Die europäischen Aufsichtsbehörden EBA und ESMA haben am 16. Januar 2025 einen gemeinsamen Bericht veröffentlicht. Darin untersuchen sie im Rahmen von Artikel 142 der MiCA-Verordnung Entwicklungen bei DeFi sowie bei Krypto-Lending, Borrowing und Staking. Der Bericht ist ein Beitrag zur Vorbereitung eines Berichts der Europäischen Kommission an das Europäische Parlament und den Rat.
Was der EBA-ESMA-Bericht analysiert
Der Bericht zeichnet die Entwicklung von DeFi seit dem Auftreten des Sektors im Jahr 2016 und dessen Aufstieg ab 2020 nach. Nach der Einordnung von EBA und ESMA bleibt DeFi im Verhältnis zum gesamten Kryptomarkt ein kleiner Bereich: Das in DeFi gebundene Kapital, gemessen als Total Value Locked, entspricht rund 4 Prozent der gesamten Marktkapitalisierung von Kryptoassets.

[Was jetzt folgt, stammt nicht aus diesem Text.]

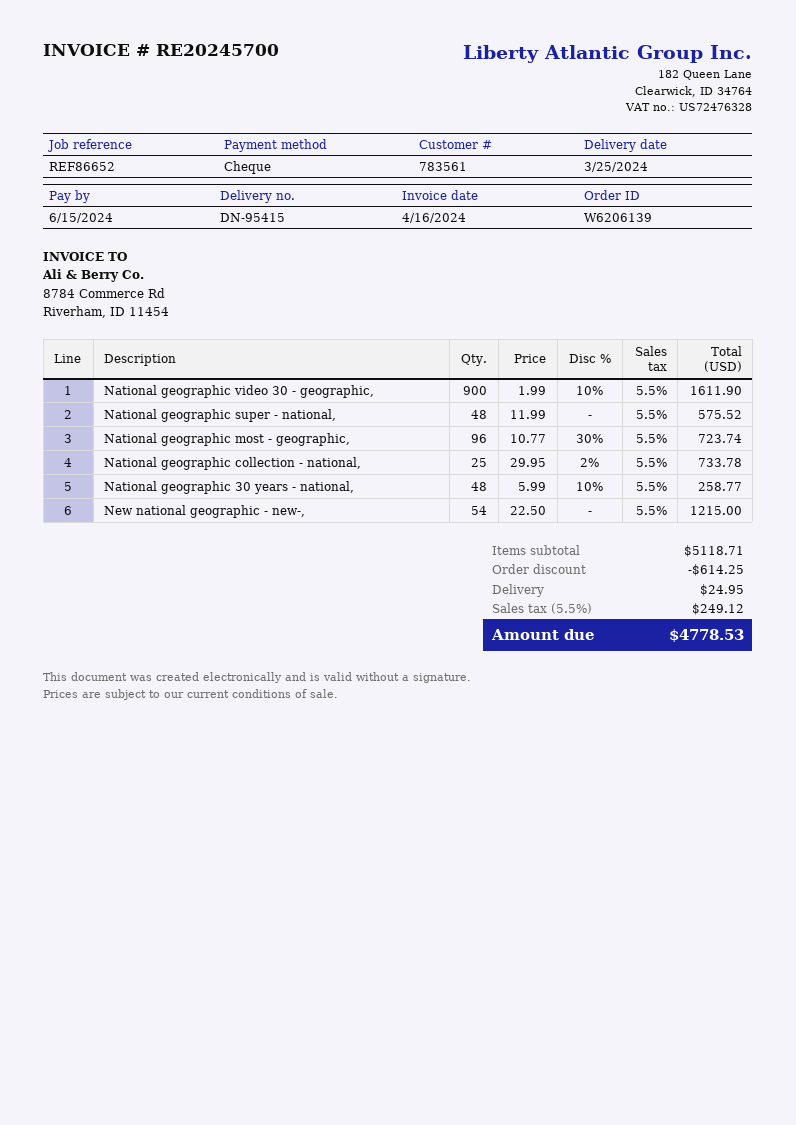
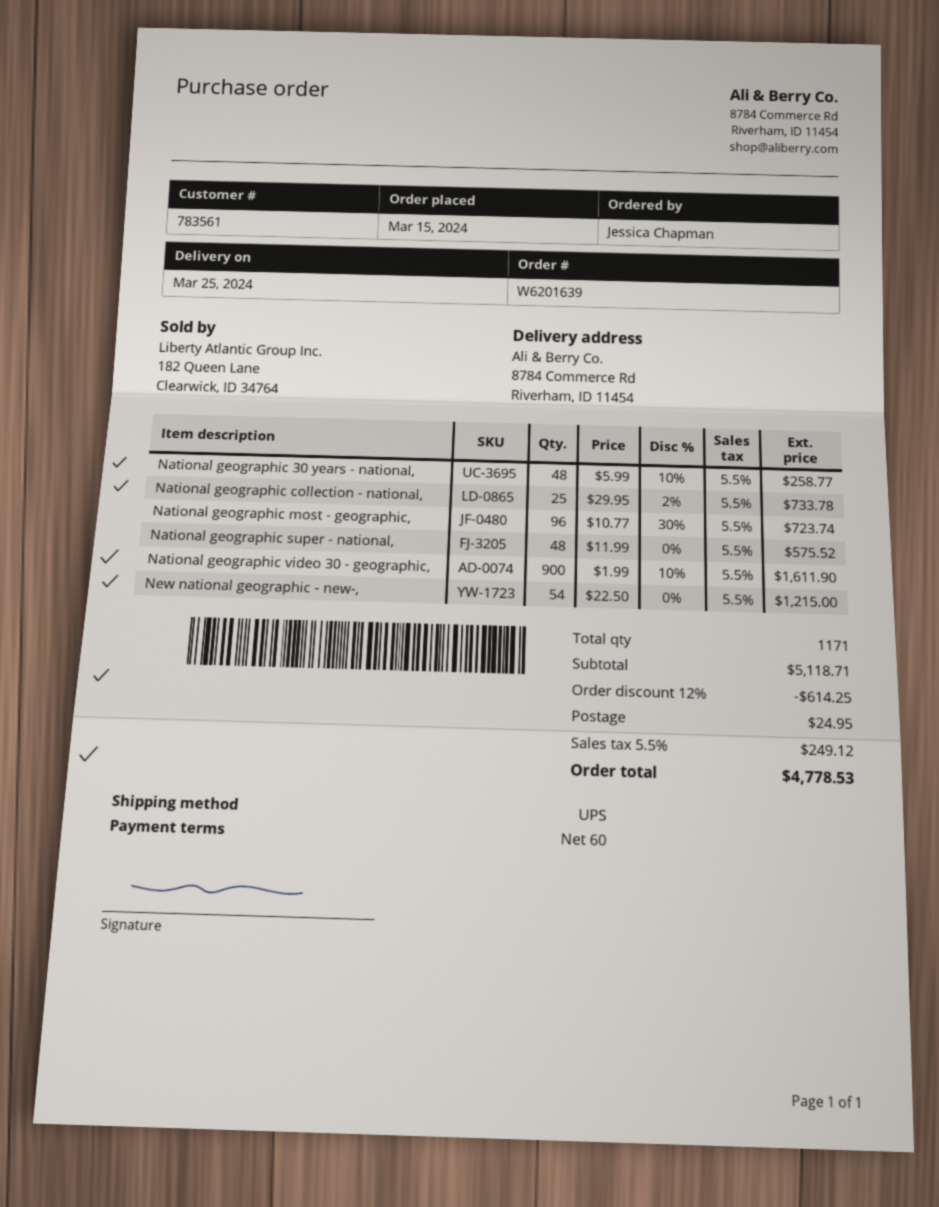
order number: W6206139 -> W6201639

Neben DeFi befasst sich die Analyse eingehend mit Krypto-Lending und Staking. Dabei unterscheidet sie verschiedene Formen von Lending- und Staking-Mechanismen, einschließlich Liquid Staking und Restaking.
Diese Risiken benennen die Aufseher
EBA und ESMA nennen mehrere Risikobereiche. Bei der Cybersicherheit verweisen sie auf die Anfälligkeit von Protokollen für Angriffe durch Schwachstellen im Code von Smart Contracts, die Ausnutzung ökonomischer Mechanismen sowie Transaktionstechniken wie Maximum Extractable Value.

Im Bereich Geldwäsche und Terrorismusfinanzierung sehen die Behörden Risiken, wenn Mechanismen zur Einhaltung entsprechender Vorgaben fehlen. Nach ihrer Einschätzung könnten kriminelle Akteure die technischen Eigenschaften von DeFi nutzen, um Gelder kriminellen Ursprungs zu waschen oder Kryptoassets für unerlaubte Aktivitäten zu beschaffen.
- Anlegerschutz: Ein erheblicher Anteil der als Sicherheiten hinterlegten Vermögenswerte kann Nutzer bei Marktschwankungen möglichen Verlusten aussetzen.
- Rechtliche Risiken: Genannt werden ein fehlender klarer Rechtsrahmen für die Bündelung von Vermögenswerten, fehlende Streitbeilegungsmechanismen bei Zwangsliquidationen, Hacks oder anderen unvorhergesehenen Ereignissen sowie Unsicherheiten beim anwendbaren Recht und Folgen im Falle einer Projektinsolvenz.
- Markt- und Betriebsrisiken: Die Aufseher verweisen auf Wertschwankungen von Kryptoassets, die Verwundbarkeit technischer Infrastrukturen und Schwierigkeiten dezentraler Governance.
Bedeutung für die weitere Regulierung
Die Erkenntnisse aus dem gemeinsamen Bericht sollen in den Bericht der Europäischen Kommission an Parlament und Rat nach Artikel 142 MiCAR einfließen. Die Kommission soll auf dieser Grundlage beurteilen, ob ein geeigneter zusätzlicher Rahmen für DeFi angemessen und umsetzbar ist.
Der Bericht selbst untersucht DeFi, Krypto-Lending, Borrowing und Staking sowie die damit verbundenen Risiken. Für Marktteilnehmer ist vor allem der weitere europäische Prozess relevant, weil die Schlussfolgerungen die Regulierungspolitik der Europäischen Union für DeFi und die mögliche Ausgestaltung eines zusätzlichen Rahmens leiten sollen.
Was als Nächstes ansteht
Die Europäische Kommission wird die Schlussfolgerungen von EBA und ESMA in ihren eigenen Bericht an das Europäische Parlament und den Rat aufnehmen. Dieser Bericht soll die europäische Regulierungsstrategie für DeFi prägen und die Frage einer möglichen zusätzlichen Regelung behandeln.
Den vollständigen gemeinsamen Bericht haben die Behörden über die ESMA veröffentlicht. Eine Einordnung des Berichts bietet zudem Morgan Lewis.